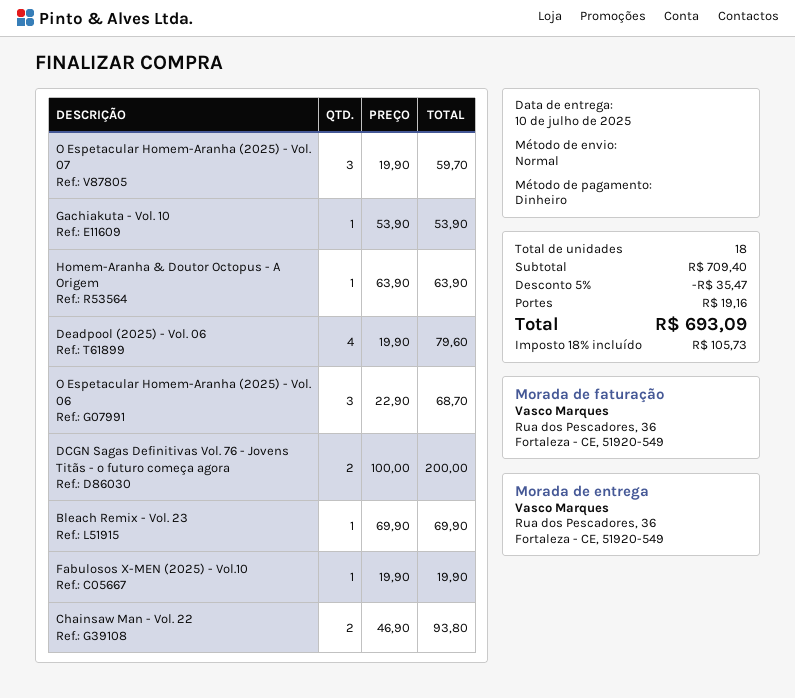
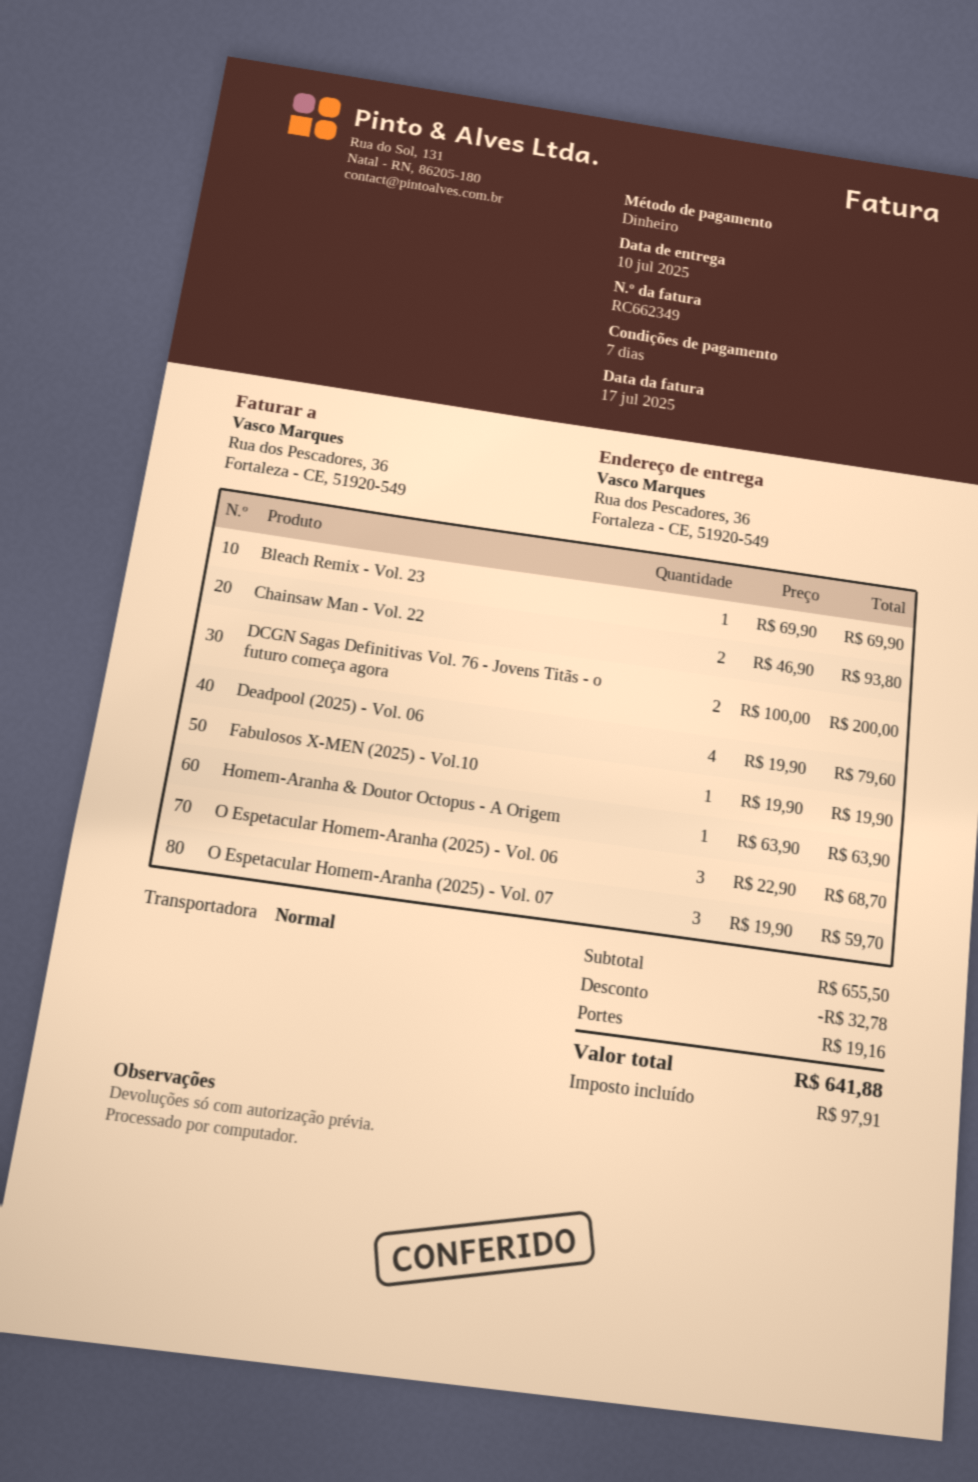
Gachiakuta - Vol. 10: 1 x 53.90 = 53.90 -> none
subtotal: 709.40 -> 655.50
discount: 35.47 -> 32.78
tax: 105.73 -> 97.91
total: 693.09 -> 641.88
##########
§ Task to complete
Leaving every picture out, output the data exactly as it stands.

§ Exercise result
Gachiakuta - Vol. 10: 1 x 53.90 = 53.90 -> none
subtotal: 709.40 -> 655.50
discount: 35.47 -> 32.78
tax: 105.73 -> 97.91
total: 693.09 -> 641.88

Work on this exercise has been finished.